Analysis of SC migration. (A) The distance of the gap between two fronts was measured at two different time points (t0–t6); (scale bar = 100 µm); (B) M2 activation by the selective agonist APE 100 μM was able to reduce SC migration; this effect was counteracted by the M2 antagonist methoctramine 0.1 μM (**** p < 0.0001); (C) treatment with Muscarine 100 μM, a nonselective muscarinic receptor agonist, promoted cell migration compared to the control (**** p < 0.0001 Ctrl vs. Muscaine); treatment with Muscarine 100 μM + Pirenzepine 0.1 μM (M1 muscarinic receptor antagonist) + 4-DAMP 0.01 μM (M3 muscarinic receptor antagonist) caused a decrease in cell migration, (**** p < 0.0001 Muscarine 100 μM vs.
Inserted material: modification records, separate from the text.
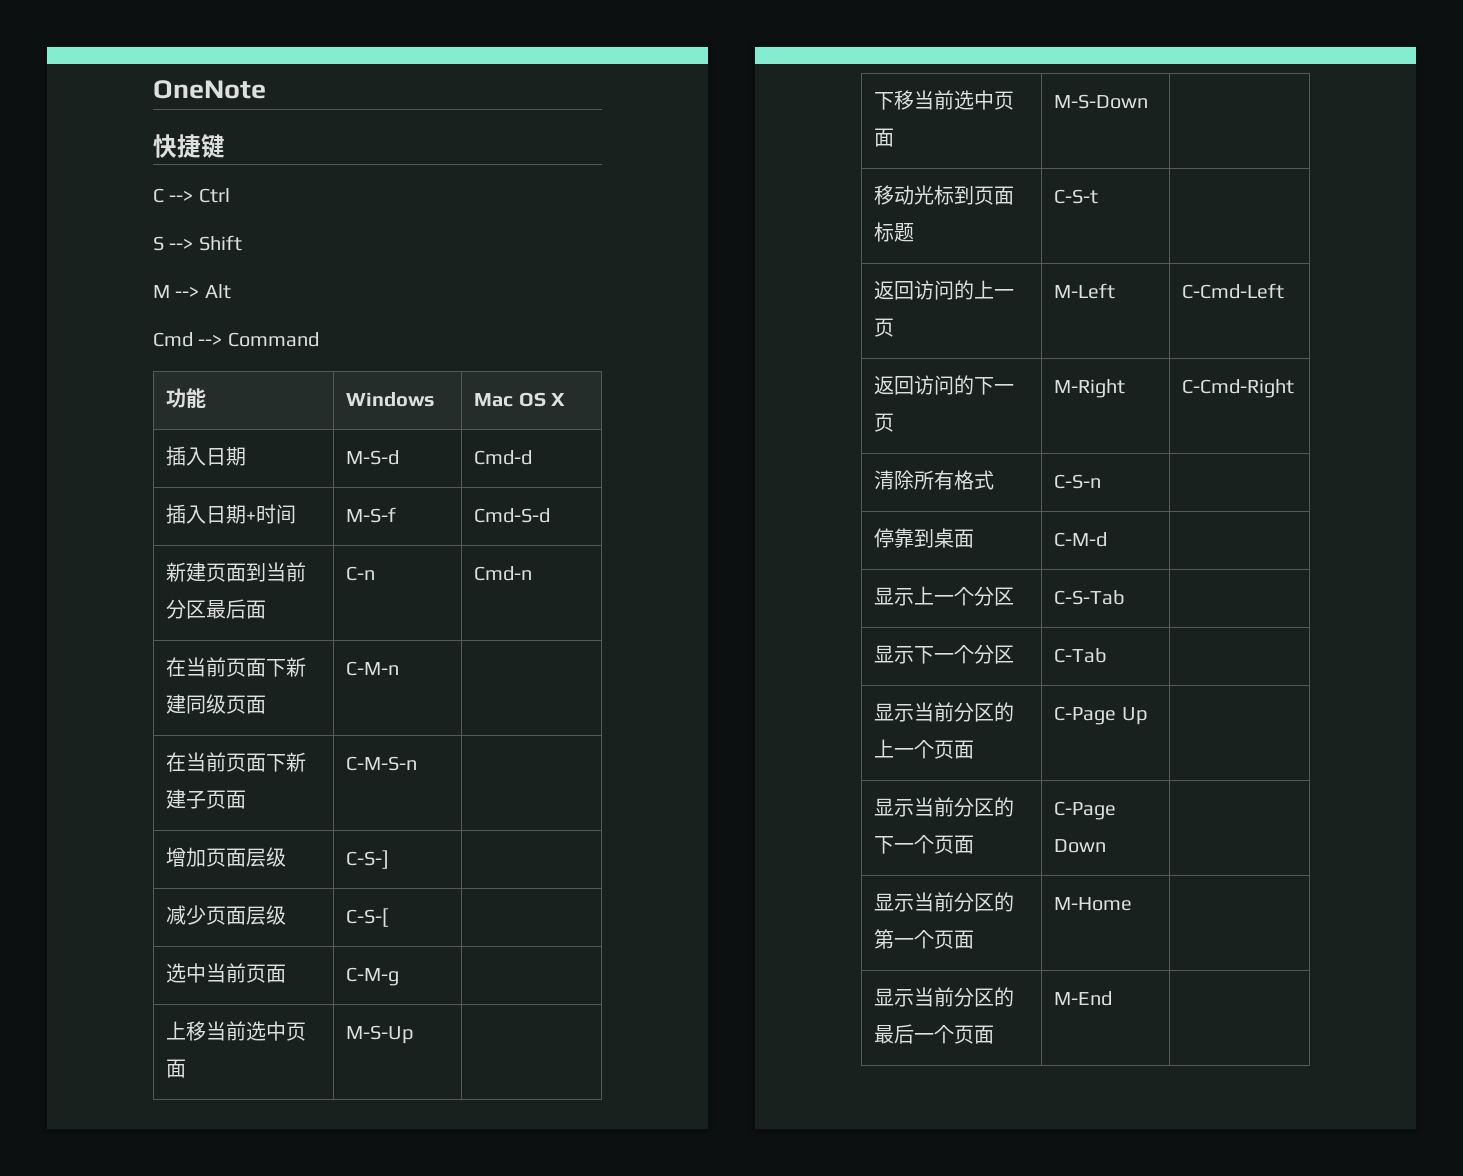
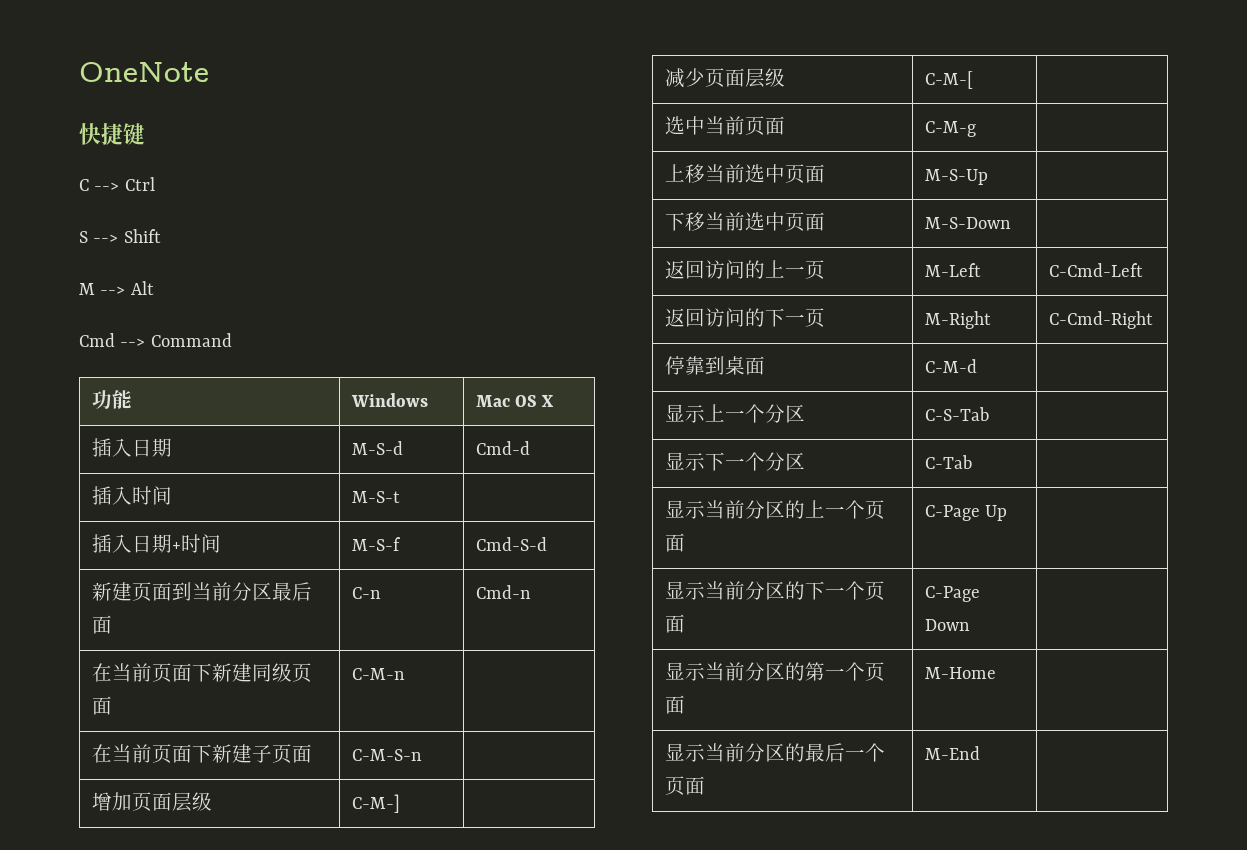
+ 插入时间 | M-S-t |
- 增加页面层级 | C-S-] |
+ 增加页面层级 | C-M-] |
- 减少页面层级 | C-S-[ |
+ 减少页面层级 | C-M-[ |
- 移动光标到页面标题 | C-S-t |
- 清除所有格式 | C-S-n |

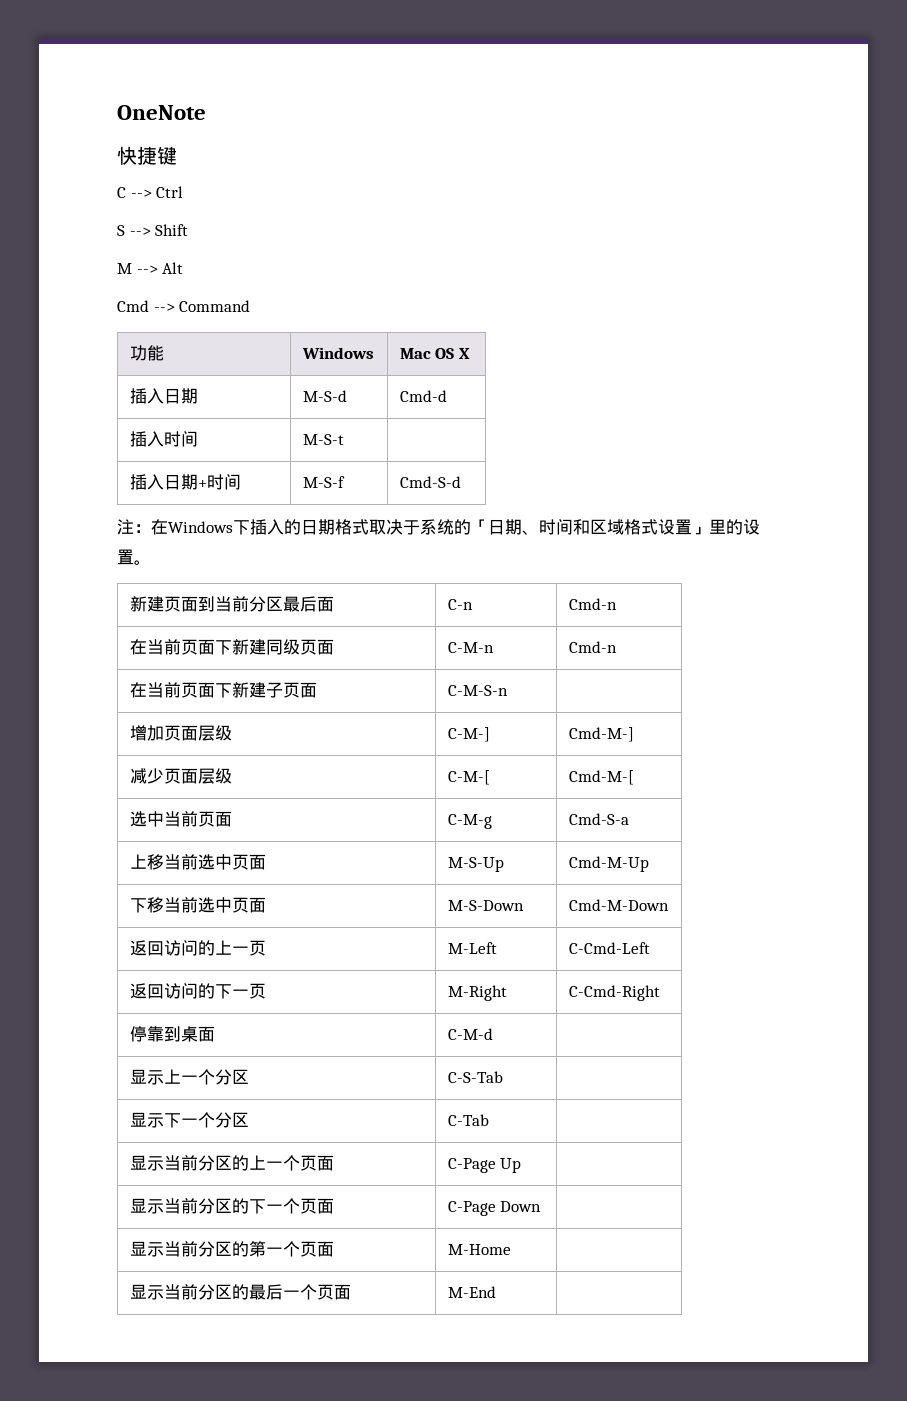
+ 注：在Windows下插入的日期格式取决于系统的「日期、时间和区域格式设置」里的设置。
- 在当前页面下新建同级页面 | C-M-n |
+ 在当前页面下新建同级页面 | C-M-n | Cmd-n
- 增加页面层级 | C-M-] |
+ 增加页面层级 | C-M-] | Cmd-M-]
- 减少页面层级 | C-M-[ |
+ 减少页面层级 | C-M-[ | Cmd-M-[
- 选中当前页面 | C-M-g |
+ 选中当前页面 | C-M-g | Cmd-S-a
- 上移当前选中页面 | M-S-Up |
+ 上移当前选中页面 | M-S-Up | Cmd-M-Up
- 下移当前选中页面 | M-S-Down |
+ 下移当前选中页面 | M-S-Down | Cmd-M-Down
Muscarine 100 μM + Pirenzepine 0.1 μM +4-DAMP 0.01 μM); treatment with Muscarine 100 μM + Methoctramine 0.1 μM (M2 muscarinic receptor antagonist) was able to promote cell migration, inhibiting the M2 effect, (* p < 0.05 Muscarine 100 μM vs. Muscarine 100 μM + Methoctramine 0.1 μM). The data obtained are the average ± SEM of at least three independent experiments carried out in triplicate. (D) α-cofilin-1 expression by Western blot analysis in Schwann cells after 48 h of 100 μM APE treatment. β-Actin was used as the internal reference protein. The graph shows the densitometric analysis of the bands of Western blot analysis for α-cofilin-1 normalized with β-Actin. The data are the average ± SEM of three independent experiments. Student’s t-test was used * p < 0.05.

Figure 3

(A) PKCα kinase expression by Western blot analysis in Schwann cells after 48 h of 100 μM APE treatment. β-Actin was used as reference protein. The graph shows the densitometric analysis of the bands of Western blot analysis for PKCα kinase normalized with the bands of β-Actin used as the reference protein. The data are the average ± SEM of three independent experiments. Student’s t-test was used, * p < 0.05. (B) Immunocytochemistry for α-tubulin and GFAP in control condition (10% FBS + 2 μM fsk and 10 ng/mL Neuregulin-1), after 100 μM APE; 1 μM Chelerythrine Chloride; 100 μM APE plus 1 μM Chelerythrine Chloride (scale bar = 20 μm). SCs in control condition showed a bipolar elongated morphology, compatible with the immature phenotype; SCs after APE 100 μM showed a rounded morphology; SCs after co-treatment with APE 100 μM and Chelerythrine Chloride 1 μM showed an intermediate morphology between ctrl and APE treatment.

Figure 4

Schematic representation of signaling pathways downstream the M2 muscarinic receptor activation modulating SC proliferation/differentiation. In addition to the canonical pathway mediated by Gαi, M2 receptors may modulate the PI3K/Akt pathway via β1-arrestin or/and βγ-subunits of Gi-proteins, causing downregulation of mTORC1 pathway activity. This complex regulation mediated by M2 receptor activation may explain the decreased SC proliferation and the upregulation of the differentiation factors. β1-arrestin downregulation may also contribute to the modulation of the SC morphological changes, influencing the cofilin phosphorylation and actin de-polymerization with possible consequence on SC migration.